Well, first question is: how often do we get to the StringBuffer case,
as opposed the new String(buffer, pos, i - pos) case? I would guess
that case is much more frequent, so we want to concentrate on that
first.
A optimization: Use String.valueOf(char[], int, int) rather than
new String(char[], int, int). The former allocates one object; the
latter allocates two objects.
On the other hand, the StringBuffer case is relatively frequent;
otherwise your changes wouldn't have made such a difference. It
might be worthwhile trying to igure out why.
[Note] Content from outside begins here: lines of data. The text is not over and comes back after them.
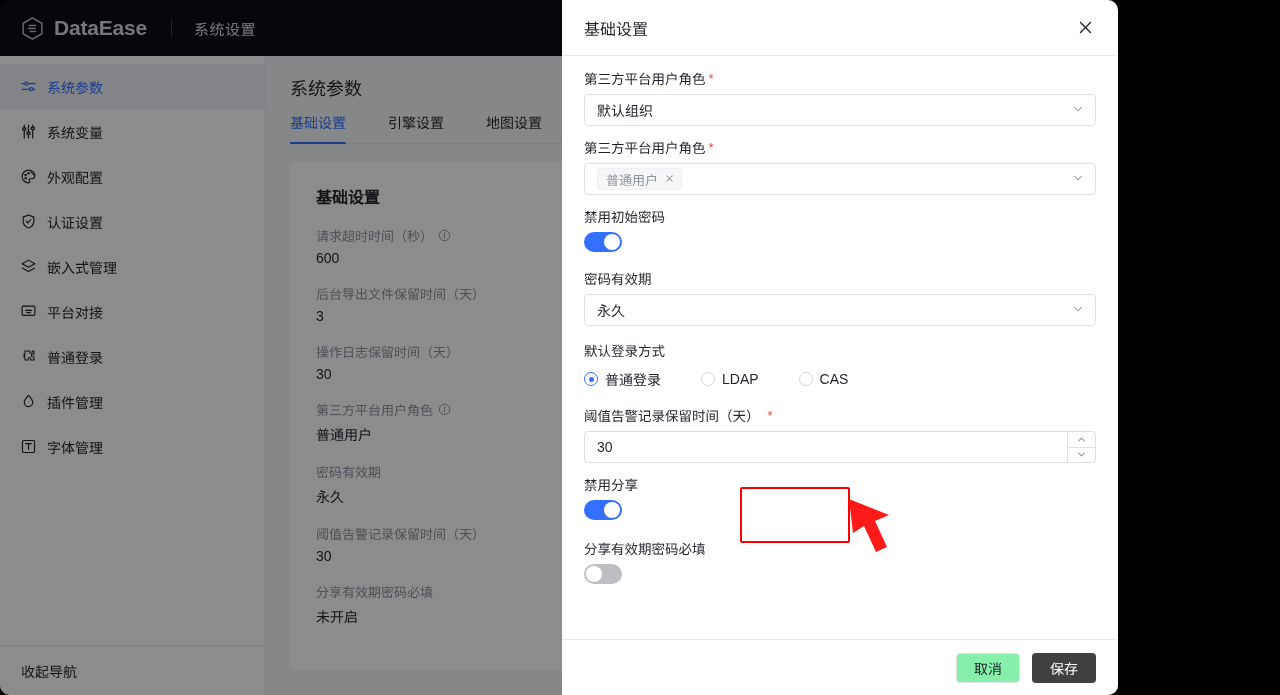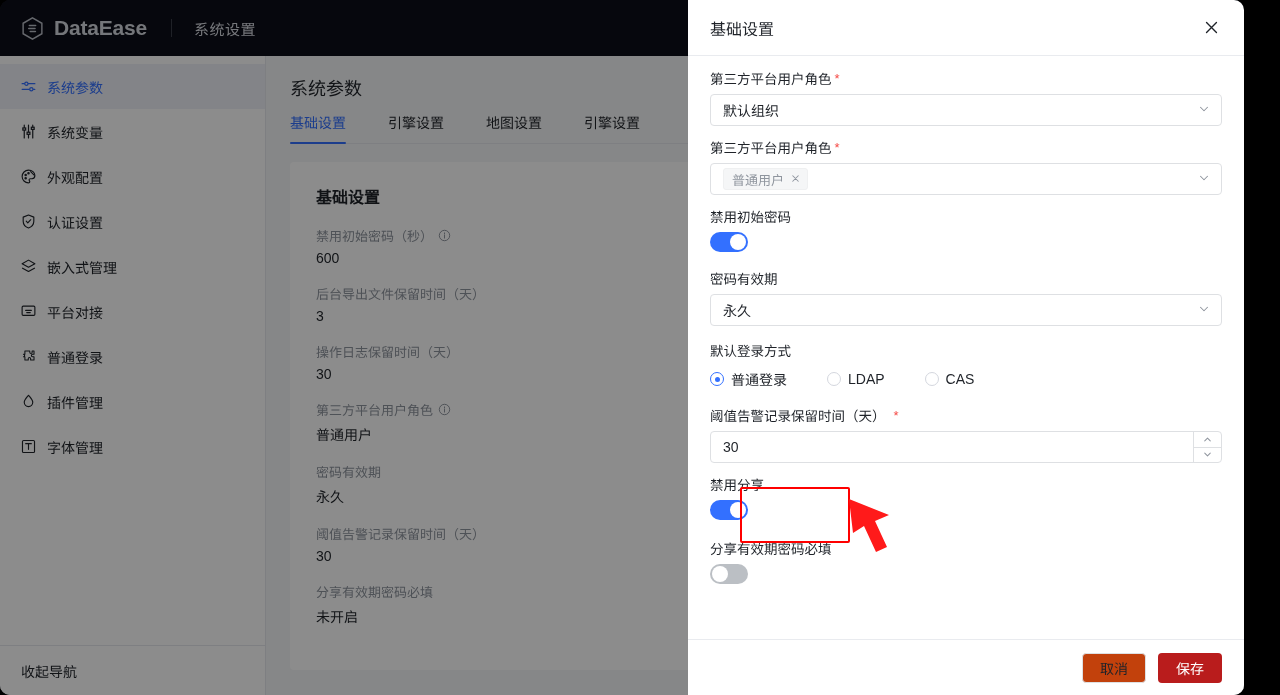--- a/index.html
+++ b/index.html
@@ -13,7 +13,7 @@
   }
   #app {
     position: relative;
-    width: 1244px; height: 695px;
+    width: 1118px; height: 695px;
     background: #0f1016;
     border-radius: 10px;
     overflow: hidden;

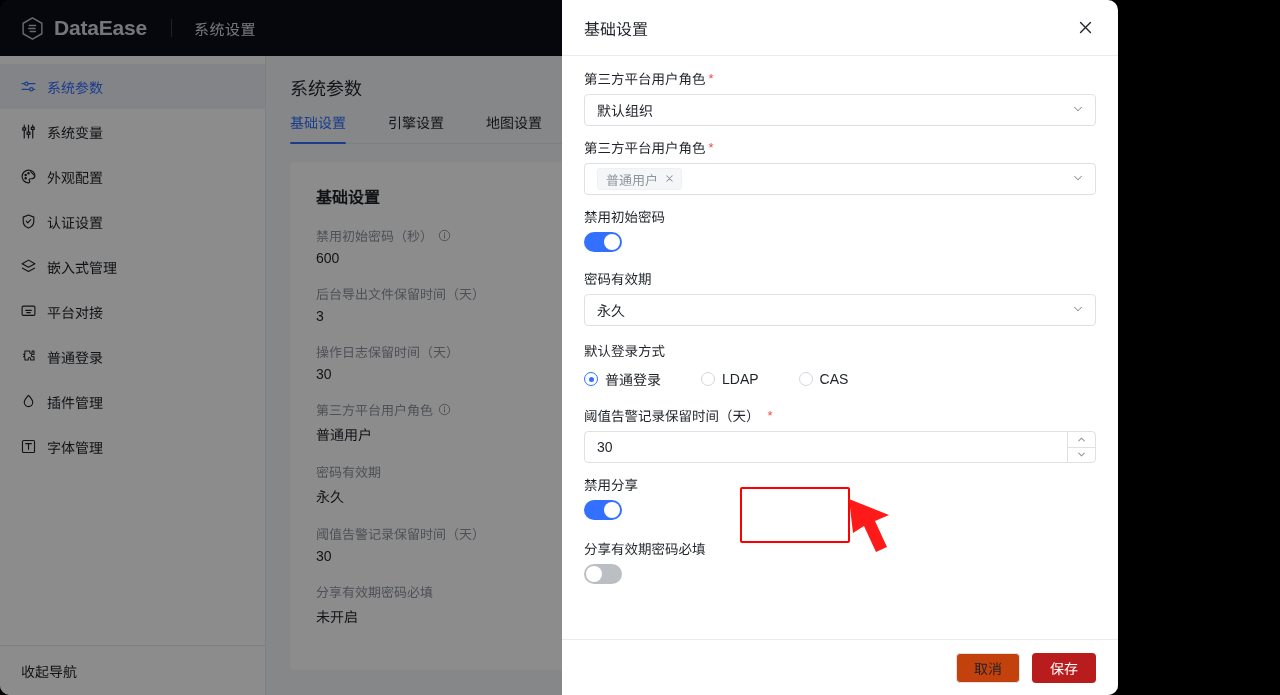--- a/index.html
+++ b/index.html
@@ -405,7 +405,7 @@
 
           <div class="kv">
             <div class="kv-label">
-              <span>禁用初始密码（秒）</span>
+              <span>请求超时时间（秒）</span>
               <span>
                 <svg class="info-ico" viewBox="0 0 16 16" fill="none" stroke="#8f959e" stroke-width="1.2">
                   <circle cx="8" cy="8" r="6.4"></circle>

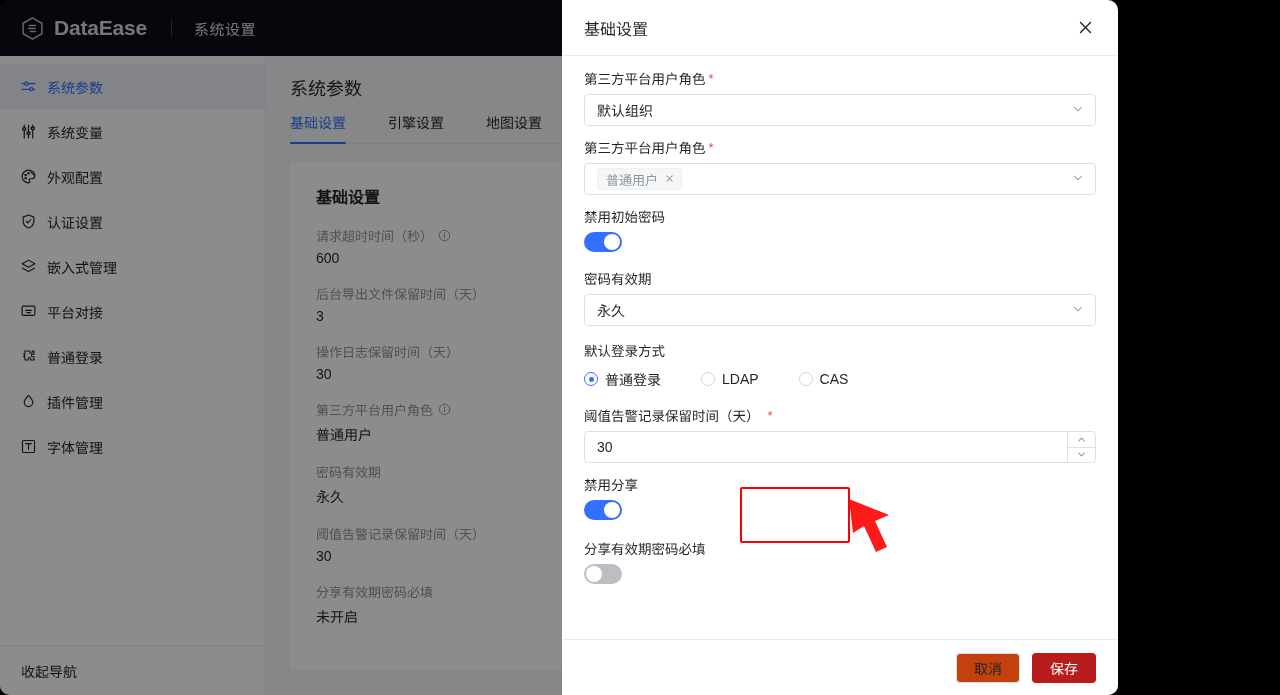--- a/index.html
+++ b/index.html
@@ -161,7 +161,7 @@
     display:flex; align-items:center; justify-content:center;
     cursor:pointer; border: 1px solid transparent;
   }
-  .btn-default { background:#c2410c; border-color:#dee0e3; color:#1f2329; }
+  .btn-default { background:#86efac; border-color:#dee0e3; color:#1f2329; }
   .btn-primary { background:#b91c1c; color:#fff; }
 
   

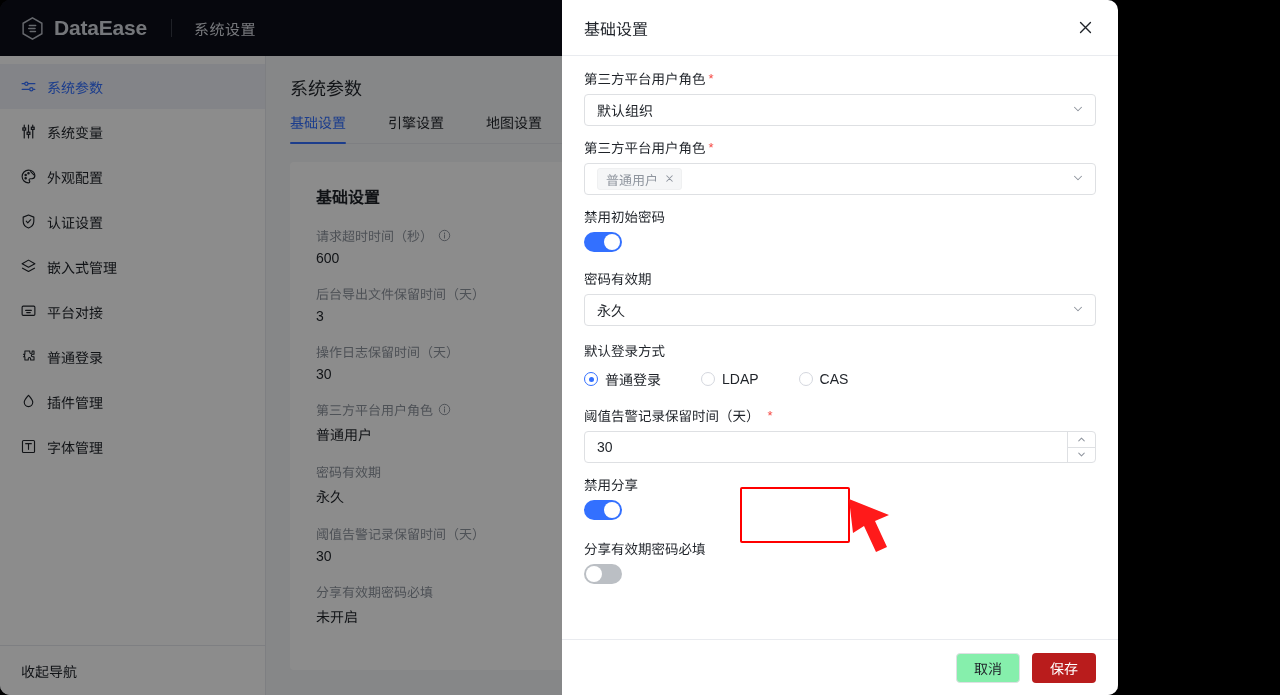--- a/index.html
+++ b/index.html
@@ -162,7 +162,7 @@
     cursor:pointer; border: 1px solid transparent;
   }
   .btn-default { background:#86efac; border-color:#dee0e3; color:#1f2329; }
-  .btn-primary { background:#b91c1c; color:#fff; }
+  .btn-primary { background:#404040; color:#fff; }
 
   
   .field { margin-bottom: 11px; }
Note that a StringBuffer is just a char[] buffer and a length, plus some
helper methods which you don't need. So you could easily replace
the StringBuffer with a char[].
Beyond that, you could combine the buffer field with the readLine
output buffer: If the first lineEnd fails to find the end of the line,
do a System.arraycopy(buffer, pos, buffer, 0, limit-pos), and read
some more into the rest of the buffer. If the "rest" of the buffer
is small, resize it - just as StringBuffer has to do when its buffer
is too small.
One issue to consider is this is that we may be reading misaligned
data. If we could page-align the buffer we might do much better.
There we need to concentrate on the underlying FileInputStream.
It is important that this be properly buffered, and that the byte
buffer be page aligned. This means that the byte buffer has to
be a raw page, rather than a Java array.
This should be done using java.nio, of course.
Apropos: I notice that DirectByteBufferImpl allocates memory
using malloc. Shouldn't it be using valloc instead?